* YOUR TASK *
As the answer, set down the lines below from the one containing "The user must" through the one containing "Echo operations which", exactly and inclusively, and no others.

===== MATERIAL SHOWN

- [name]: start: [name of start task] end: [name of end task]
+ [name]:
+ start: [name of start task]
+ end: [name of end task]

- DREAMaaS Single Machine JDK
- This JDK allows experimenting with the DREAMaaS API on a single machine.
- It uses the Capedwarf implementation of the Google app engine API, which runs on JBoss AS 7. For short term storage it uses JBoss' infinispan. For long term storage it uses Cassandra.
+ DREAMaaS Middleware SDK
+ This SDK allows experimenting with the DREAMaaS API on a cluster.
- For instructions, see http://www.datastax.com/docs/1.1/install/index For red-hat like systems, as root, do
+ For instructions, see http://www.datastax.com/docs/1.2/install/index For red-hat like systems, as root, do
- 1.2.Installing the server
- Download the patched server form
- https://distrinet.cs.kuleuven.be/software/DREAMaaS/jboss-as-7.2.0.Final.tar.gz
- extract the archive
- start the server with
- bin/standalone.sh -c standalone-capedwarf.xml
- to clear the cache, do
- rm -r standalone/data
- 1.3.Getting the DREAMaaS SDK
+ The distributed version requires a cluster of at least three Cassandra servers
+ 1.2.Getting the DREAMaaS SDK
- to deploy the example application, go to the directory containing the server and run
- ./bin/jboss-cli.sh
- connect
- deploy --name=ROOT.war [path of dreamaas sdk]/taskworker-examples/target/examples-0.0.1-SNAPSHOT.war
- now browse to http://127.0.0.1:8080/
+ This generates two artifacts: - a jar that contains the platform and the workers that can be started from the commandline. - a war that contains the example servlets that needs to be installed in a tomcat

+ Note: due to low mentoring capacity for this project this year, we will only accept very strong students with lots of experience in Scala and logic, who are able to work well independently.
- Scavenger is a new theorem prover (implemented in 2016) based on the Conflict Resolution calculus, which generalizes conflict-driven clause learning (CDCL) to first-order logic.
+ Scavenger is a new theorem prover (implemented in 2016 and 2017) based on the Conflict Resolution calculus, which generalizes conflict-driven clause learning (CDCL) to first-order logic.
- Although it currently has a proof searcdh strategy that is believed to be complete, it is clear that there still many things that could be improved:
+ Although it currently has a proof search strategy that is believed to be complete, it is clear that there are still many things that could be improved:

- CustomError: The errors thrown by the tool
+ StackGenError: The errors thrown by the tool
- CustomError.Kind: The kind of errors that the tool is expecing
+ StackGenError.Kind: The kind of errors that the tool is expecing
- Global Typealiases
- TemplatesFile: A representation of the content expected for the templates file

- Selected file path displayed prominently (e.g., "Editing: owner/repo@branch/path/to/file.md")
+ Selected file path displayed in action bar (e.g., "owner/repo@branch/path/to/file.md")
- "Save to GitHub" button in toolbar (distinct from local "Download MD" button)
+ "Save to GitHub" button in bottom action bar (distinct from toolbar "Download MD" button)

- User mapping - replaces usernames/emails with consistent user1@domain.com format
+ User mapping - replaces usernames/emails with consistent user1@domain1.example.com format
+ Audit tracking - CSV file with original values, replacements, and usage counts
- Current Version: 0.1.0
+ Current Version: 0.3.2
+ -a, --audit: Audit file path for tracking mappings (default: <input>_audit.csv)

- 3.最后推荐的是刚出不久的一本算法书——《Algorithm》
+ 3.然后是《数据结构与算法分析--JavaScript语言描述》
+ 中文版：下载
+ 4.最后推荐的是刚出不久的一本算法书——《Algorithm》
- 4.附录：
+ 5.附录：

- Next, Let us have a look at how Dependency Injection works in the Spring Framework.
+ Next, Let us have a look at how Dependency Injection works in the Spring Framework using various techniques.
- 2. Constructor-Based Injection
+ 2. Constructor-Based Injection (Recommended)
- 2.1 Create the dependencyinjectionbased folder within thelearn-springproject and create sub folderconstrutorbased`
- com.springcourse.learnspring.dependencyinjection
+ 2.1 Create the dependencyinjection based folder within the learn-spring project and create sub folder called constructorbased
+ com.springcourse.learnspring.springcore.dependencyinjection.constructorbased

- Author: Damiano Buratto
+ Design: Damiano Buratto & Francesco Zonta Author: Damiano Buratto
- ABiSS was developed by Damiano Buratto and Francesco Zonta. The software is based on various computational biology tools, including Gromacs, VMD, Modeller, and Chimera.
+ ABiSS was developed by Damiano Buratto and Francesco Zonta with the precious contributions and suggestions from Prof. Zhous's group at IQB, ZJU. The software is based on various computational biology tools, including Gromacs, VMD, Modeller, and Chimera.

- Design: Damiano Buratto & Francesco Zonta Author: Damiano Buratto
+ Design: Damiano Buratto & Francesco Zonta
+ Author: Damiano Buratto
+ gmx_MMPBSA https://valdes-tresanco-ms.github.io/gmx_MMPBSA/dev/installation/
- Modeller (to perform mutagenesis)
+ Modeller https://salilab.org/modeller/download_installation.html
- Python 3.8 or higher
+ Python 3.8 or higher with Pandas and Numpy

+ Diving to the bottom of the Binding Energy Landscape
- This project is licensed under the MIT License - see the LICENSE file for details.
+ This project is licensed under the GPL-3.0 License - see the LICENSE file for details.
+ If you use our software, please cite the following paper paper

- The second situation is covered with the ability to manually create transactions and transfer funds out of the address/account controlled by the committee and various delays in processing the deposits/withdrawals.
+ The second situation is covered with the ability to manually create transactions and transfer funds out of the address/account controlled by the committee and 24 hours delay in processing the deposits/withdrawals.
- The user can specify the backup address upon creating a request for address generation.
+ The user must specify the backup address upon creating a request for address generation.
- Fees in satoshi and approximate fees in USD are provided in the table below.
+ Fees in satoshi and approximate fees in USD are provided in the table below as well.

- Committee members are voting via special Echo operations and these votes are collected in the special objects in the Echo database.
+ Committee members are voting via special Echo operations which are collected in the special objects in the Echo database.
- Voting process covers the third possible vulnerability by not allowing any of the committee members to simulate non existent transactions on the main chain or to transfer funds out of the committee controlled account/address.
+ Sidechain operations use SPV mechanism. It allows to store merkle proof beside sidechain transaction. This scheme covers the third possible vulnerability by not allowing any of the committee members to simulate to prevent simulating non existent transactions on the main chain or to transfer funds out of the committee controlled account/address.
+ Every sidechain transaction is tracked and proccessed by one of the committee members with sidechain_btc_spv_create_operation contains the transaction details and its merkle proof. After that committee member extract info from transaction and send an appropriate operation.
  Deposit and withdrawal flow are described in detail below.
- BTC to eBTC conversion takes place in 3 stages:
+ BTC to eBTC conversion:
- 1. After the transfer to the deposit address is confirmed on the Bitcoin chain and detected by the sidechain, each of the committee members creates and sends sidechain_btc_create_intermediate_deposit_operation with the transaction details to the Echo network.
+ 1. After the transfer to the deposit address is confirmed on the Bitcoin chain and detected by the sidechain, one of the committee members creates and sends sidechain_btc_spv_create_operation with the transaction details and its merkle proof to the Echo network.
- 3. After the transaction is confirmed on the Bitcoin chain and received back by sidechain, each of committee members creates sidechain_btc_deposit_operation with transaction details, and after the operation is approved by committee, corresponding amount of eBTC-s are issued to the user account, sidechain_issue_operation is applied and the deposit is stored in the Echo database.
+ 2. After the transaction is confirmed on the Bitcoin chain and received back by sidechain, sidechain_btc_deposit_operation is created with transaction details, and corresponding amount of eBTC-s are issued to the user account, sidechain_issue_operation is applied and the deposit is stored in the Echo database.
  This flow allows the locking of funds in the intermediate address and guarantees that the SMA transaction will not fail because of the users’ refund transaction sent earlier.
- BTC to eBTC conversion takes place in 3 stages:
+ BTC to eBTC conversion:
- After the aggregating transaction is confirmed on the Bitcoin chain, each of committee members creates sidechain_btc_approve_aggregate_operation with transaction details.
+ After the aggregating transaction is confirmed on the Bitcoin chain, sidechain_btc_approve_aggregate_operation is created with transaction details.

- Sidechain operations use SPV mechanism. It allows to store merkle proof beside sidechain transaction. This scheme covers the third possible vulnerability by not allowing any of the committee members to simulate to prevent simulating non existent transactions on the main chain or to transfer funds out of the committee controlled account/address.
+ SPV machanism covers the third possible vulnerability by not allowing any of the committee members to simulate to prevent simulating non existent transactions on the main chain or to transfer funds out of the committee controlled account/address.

==========

* EXERCISE RESULT *
+ The user must specify the backup address upon creating a request for address generation.
- Fees in satoshi and approximate fees in USD are provided in the table below.
+ Fees in satoshi and approximate fees in USD are provided in the table below as well.

- Committee members are voting via special Echo operations and these votes are collected in the special objects in the Echo database.
+ Committee members are voting via special Echo operations which are collected in the special objects in the Echo database.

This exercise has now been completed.